In every direction the tall longleaf pines reached up toward the sky. I had seen this forest from an airplane as we approached Pensacola. I had seen this forest from a car as we drove to Andalusia. Now, here I was right in the middle of it. And in every direction I looked I saw tall, longleaf pines, and that’s it. I didn’t see oaks. I didn’t see beech. I didn’t see poplars or sycamore or hickory or even other species of pine trees. Longleaf pines. That’s all. Each tree seemed to be about twenty feet from the trees around it. This distance between the trees allowed for a line of sight through the forest for about fifty yards or so. It was like looking through a tunnel, well, not so much a tunnel as a corridor—a corridor with straight, tall walls. At the end of the corridor, the tall pines came together, and from where I stood it looked like the end of the line. I took a few steps forward, and the whole corridor moved with me. A step to my right and, yep, the corridor turned with me. In every direction the forest opened up in front of me then closed about fifty yards away . . . at the end of the line.
11
In our tent down at the Open Pond Recreation Area there was a nice Kelty daypack loaded with everything a guy would need for a hike through the longleaf pines of the Conecuh National Forest. A great bag full of great stuff—my stuff—and it wasn’t doing me a bit of good. In that pack was clean water, granola bars, a watch, a signaling mirror, waterproof matches, a space blanket, a first aid kit, a whistle you could blow in case you got lost, and a compass you could use to make sure you didn’t get lost. There are three hundred sixty degrees on that compass; that’s three hundred sixty different directions. One of those directions would take me back to camp, and maybe forty of them would get me close enough that I could find the camp. That still left three hundred twenty wrong directions I could take. No sense taking a step in any direction when for every one right step there could be eight wrong steps. I checked the ground for ants, sat down in the pine straw and leaned my back against a tree.

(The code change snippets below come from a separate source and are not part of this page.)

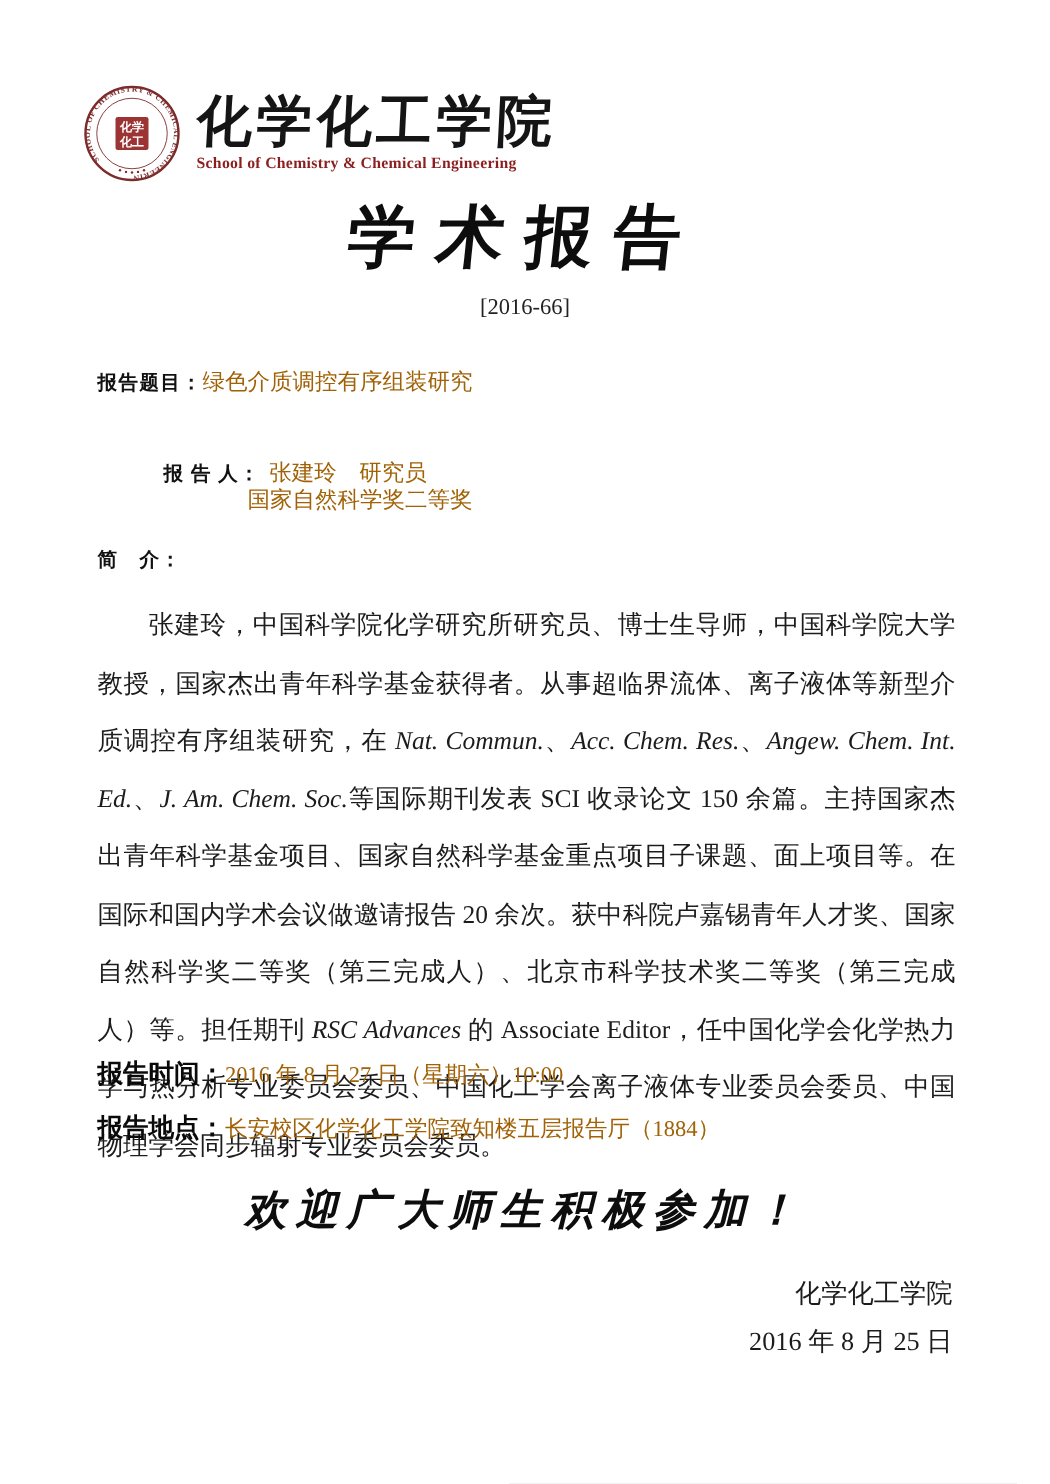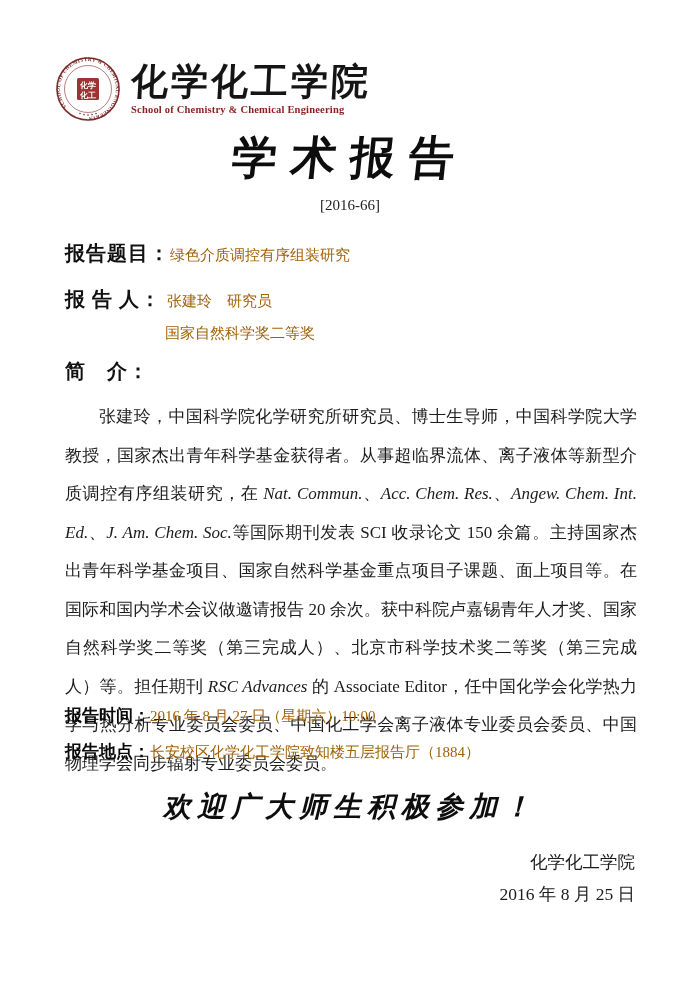--- a/index.html
+++ b/index.html
@@ -39,7 +39,7 @@
   .row-speaker{top:286px;}
   .row-affil{top:319px;padding-left:100px;}
   .row-intro{top:358px;}
-  .lbl-kai{font-weight:bold;font-size:20px;letter-spacing:1px;color:#111;}
+  .lbl-kai{font-weight:bold;font-size:13px;letter-spacing:1px;color:#111;}
   .val{font-size:15px;color:#a16207;}
   .val-speaker{margin-left:6px;}
   

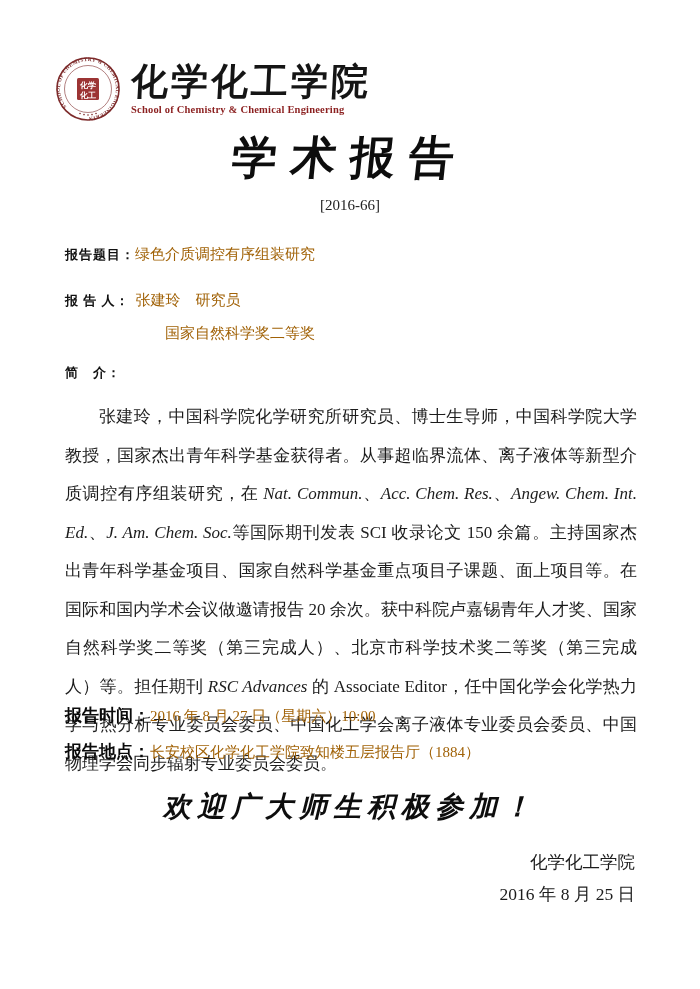--- a/index.html
+++ b/index.html
@@ -36,7 +36,7 @@
   
   .row{position:absolute;left:65px;right:63px;font-size:17.5px;line-height:26px;}
   .row-topic{top:240px;}
-  .row-speaker{top:286px;}
+  .row-speaker{top:301px;margin-left:44px;}
   .row-affil{top:319px;padding-left:100px;}
   .row-intro{top:358px;}
   .lbl-kai{font-weight:bold;font-size:13px;letter-spacing:1px;color:#111;}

Maybe if I stay quiet and listen I can hear those motor home air conditioners, I thought. Nope, all I heard were the motors of the forest. That’s what it sounded like. Motors. I’ve read books and stories where they describe the sounds of a forest in musical terms: the song of the whippoorwill, a symphony of crickets, the ballad of bees, things like that. In the longleaf forest at mid-morning, the birds and the bugs didn’t seem to be making music; they were all business. Millions of organic motors were revving up and drowning out any hope I might have of hearing the electric motors back at the campgrounds. I heard one of those living engines fly in over my head while making a rapid-fire chirping sound.